Revision tracking records
▼

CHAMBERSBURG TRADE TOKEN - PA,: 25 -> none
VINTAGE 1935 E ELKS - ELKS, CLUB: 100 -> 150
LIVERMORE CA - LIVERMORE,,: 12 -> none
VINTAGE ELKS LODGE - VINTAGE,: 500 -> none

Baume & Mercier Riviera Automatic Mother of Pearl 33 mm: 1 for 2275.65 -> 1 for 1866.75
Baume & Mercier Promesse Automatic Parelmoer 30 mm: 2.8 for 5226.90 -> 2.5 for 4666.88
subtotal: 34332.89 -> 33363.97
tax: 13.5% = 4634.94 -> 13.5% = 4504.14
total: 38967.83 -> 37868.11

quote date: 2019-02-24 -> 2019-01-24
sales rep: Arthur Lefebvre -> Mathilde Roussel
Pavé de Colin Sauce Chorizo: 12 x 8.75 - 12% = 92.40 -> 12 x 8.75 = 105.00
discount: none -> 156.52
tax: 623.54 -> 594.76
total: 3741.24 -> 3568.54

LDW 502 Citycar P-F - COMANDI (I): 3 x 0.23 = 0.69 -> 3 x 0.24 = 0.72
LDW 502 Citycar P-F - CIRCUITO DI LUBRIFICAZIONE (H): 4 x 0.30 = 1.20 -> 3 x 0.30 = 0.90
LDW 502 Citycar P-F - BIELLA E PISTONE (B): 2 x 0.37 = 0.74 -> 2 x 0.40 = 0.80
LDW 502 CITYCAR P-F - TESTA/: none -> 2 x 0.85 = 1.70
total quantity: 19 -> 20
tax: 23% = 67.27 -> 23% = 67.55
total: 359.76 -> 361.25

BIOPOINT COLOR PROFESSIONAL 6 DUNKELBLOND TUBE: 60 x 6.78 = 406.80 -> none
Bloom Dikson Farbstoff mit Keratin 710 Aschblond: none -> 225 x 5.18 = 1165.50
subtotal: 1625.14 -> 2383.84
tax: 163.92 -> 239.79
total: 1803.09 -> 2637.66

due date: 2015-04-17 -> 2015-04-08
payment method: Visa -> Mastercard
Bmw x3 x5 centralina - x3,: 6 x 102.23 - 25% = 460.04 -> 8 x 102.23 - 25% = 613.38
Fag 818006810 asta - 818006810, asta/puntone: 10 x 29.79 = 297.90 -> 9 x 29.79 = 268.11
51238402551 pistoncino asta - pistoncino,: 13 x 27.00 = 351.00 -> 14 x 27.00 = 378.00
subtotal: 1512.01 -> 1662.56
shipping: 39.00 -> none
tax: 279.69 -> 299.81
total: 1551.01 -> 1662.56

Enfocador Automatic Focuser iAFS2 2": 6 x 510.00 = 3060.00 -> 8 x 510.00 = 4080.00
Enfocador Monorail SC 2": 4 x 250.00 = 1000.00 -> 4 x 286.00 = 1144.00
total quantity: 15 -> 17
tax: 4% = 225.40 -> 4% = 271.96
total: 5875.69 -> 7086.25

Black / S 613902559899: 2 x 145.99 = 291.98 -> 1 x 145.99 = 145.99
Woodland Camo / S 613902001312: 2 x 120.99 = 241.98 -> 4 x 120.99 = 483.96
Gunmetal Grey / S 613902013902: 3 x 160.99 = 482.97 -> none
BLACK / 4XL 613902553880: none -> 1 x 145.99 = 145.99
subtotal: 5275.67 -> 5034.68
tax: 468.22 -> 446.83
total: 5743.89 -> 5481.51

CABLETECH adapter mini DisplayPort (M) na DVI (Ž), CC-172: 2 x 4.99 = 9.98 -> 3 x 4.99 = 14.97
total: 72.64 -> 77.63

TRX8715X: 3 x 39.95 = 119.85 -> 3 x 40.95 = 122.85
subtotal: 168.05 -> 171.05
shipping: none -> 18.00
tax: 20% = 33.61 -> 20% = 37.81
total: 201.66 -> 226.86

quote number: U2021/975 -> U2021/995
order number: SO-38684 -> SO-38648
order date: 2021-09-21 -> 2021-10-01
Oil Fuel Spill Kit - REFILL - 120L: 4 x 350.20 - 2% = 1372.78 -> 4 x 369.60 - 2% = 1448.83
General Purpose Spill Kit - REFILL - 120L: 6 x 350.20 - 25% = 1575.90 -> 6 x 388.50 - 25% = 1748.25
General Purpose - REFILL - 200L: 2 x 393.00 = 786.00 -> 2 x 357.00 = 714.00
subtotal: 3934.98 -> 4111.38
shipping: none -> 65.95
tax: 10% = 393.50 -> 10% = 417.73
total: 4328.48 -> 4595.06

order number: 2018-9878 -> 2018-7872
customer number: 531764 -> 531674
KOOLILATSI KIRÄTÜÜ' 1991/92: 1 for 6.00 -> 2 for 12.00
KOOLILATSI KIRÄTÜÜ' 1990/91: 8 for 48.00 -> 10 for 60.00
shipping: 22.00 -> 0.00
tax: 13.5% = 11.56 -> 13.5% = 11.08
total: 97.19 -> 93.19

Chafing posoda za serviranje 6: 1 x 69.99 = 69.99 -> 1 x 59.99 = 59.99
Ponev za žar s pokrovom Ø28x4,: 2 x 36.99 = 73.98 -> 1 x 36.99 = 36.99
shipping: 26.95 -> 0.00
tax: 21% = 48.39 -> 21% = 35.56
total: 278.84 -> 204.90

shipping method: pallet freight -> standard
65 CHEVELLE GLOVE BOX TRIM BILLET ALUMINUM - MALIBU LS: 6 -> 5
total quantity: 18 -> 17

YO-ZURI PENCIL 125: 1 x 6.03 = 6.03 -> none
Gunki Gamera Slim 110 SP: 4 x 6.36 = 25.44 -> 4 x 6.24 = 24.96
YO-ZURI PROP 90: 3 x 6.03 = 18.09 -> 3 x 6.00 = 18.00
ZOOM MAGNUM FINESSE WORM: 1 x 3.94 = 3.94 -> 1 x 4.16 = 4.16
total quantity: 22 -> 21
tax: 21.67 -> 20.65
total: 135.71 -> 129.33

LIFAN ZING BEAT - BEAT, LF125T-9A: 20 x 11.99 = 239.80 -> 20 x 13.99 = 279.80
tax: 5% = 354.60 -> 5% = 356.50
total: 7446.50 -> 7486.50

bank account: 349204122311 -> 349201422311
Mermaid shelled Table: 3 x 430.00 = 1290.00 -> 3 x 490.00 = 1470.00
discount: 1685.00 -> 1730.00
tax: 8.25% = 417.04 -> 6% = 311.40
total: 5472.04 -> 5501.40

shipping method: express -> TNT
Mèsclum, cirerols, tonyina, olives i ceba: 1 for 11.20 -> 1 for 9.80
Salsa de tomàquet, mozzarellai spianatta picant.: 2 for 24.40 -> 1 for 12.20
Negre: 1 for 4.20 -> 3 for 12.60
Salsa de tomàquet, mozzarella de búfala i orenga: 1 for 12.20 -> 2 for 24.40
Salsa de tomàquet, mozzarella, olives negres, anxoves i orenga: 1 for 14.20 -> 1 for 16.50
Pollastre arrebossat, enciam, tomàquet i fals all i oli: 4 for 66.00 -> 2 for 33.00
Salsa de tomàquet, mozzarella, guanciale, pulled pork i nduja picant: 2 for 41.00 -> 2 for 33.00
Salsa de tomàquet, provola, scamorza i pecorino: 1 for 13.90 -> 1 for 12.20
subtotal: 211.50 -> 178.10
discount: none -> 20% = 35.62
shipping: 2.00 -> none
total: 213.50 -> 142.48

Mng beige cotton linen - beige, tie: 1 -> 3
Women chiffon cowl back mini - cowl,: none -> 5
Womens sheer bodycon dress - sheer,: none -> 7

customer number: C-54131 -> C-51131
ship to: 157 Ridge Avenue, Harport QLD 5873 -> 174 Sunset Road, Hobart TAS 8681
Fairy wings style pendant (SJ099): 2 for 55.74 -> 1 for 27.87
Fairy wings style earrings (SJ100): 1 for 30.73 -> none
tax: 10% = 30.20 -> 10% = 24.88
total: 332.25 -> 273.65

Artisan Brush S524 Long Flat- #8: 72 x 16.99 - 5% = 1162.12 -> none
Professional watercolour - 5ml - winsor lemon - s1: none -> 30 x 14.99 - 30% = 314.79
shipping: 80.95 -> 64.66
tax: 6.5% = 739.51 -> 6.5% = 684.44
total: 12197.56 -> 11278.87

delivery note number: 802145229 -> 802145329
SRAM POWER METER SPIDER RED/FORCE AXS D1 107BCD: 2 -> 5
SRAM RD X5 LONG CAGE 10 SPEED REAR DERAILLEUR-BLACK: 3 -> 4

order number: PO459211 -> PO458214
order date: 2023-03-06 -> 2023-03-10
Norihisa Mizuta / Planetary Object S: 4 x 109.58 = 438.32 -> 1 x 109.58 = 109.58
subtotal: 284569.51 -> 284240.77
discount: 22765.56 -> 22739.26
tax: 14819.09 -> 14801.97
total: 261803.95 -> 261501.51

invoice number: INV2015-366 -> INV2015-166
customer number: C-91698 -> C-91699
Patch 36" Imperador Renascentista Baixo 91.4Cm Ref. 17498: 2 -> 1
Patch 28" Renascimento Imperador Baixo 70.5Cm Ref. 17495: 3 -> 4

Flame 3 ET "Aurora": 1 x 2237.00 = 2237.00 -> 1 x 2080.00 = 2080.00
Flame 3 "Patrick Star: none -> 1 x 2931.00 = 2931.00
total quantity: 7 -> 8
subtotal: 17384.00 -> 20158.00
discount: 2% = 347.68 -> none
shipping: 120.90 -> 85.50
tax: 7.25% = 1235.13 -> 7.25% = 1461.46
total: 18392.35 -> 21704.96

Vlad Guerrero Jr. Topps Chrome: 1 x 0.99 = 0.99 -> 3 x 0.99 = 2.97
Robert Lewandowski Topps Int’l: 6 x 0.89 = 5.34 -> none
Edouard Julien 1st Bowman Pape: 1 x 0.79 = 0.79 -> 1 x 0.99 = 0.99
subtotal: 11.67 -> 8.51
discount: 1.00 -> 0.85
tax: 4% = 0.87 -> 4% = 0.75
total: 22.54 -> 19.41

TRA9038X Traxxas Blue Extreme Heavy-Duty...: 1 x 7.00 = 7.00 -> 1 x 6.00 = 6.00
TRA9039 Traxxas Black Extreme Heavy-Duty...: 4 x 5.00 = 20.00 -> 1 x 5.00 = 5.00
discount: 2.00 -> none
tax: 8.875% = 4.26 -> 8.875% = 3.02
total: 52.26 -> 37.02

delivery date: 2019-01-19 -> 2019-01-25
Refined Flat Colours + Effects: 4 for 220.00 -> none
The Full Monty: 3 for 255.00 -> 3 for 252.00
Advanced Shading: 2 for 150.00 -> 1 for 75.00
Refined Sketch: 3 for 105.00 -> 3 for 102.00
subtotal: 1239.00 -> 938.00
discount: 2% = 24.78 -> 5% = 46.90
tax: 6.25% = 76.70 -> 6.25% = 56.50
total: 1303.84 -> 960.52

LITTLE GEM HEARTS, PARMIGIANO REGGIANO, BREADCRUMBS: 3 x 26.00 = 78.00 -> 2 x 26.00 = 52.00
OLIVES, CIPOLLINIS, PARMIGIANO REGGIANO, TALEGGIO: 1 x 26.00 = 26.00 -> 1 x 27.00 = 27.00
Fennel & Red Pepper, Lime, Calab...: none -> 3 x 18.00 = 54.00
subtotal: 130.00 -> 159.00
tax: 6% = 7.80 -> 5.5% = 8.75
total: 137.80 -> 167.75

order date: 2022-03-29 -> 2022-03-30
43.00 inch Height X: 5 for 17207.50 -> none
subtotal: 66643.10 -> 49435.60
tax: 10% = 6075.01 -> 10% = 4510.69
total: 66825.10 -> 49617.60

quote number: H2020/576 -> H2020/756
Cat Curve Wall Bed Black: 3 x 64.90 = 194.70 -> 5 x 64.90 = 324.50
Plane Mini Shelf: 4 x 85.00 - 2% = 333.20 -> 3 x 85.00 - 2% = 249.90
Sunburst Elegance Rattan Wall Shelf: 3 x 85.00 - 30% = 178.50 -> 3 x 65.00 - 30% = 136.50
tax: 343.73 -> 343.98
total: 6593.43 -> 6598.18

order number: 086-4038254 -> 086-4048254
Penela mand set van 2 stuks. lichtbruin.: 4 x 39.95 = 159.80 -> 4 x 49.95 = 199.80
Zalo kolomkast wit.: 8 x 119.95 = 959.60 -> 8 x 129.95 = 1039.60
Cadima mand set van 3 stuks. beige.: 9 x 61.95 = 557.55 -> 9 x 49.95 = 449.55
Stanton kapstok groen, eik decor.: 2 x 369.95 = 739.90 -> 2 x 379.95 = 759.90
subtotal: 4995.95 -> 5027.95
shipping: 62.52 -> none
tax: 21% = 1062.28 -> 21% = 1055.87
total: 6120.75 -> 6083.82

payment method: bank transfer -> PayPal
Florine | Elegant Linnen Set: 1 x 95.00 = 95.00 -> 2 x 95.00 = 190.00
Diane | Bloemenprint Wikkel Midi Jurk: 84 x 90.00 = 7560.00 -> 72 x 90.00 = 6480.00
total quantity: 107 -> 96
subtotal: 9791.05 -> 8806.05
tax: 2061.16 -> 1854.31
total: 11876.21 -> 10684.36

▲

- _The problem_
Above are the entries. Copy exactly the part that opens with the line containing "Ponev za žar" and closes with the line containing "YO-ZURI PENCIL 125: 1 x 6.03 = 6.03 -> none", and no more.

- _Answer to this problem_
Ponev za žar s pokrovom Ø28x4,: 2 x 36.99 = 73.98 -> 1 x 36.99 = 36.99
shipping: 26.95 -> 0.00
tax: 21% = 48.39 -> 21% = 35.56
total: 278.84 -> 204.90

shipping method: pallet freight -> standard
65 CHEVELLE GLOVE BOX TRIM BILLET ALUMINUM - MALIBU LS: 6 -> 5
total quantity: 18 -> 17

YO-ZURI PENCIL 125: 1 x 6.03 = 6.03 -> none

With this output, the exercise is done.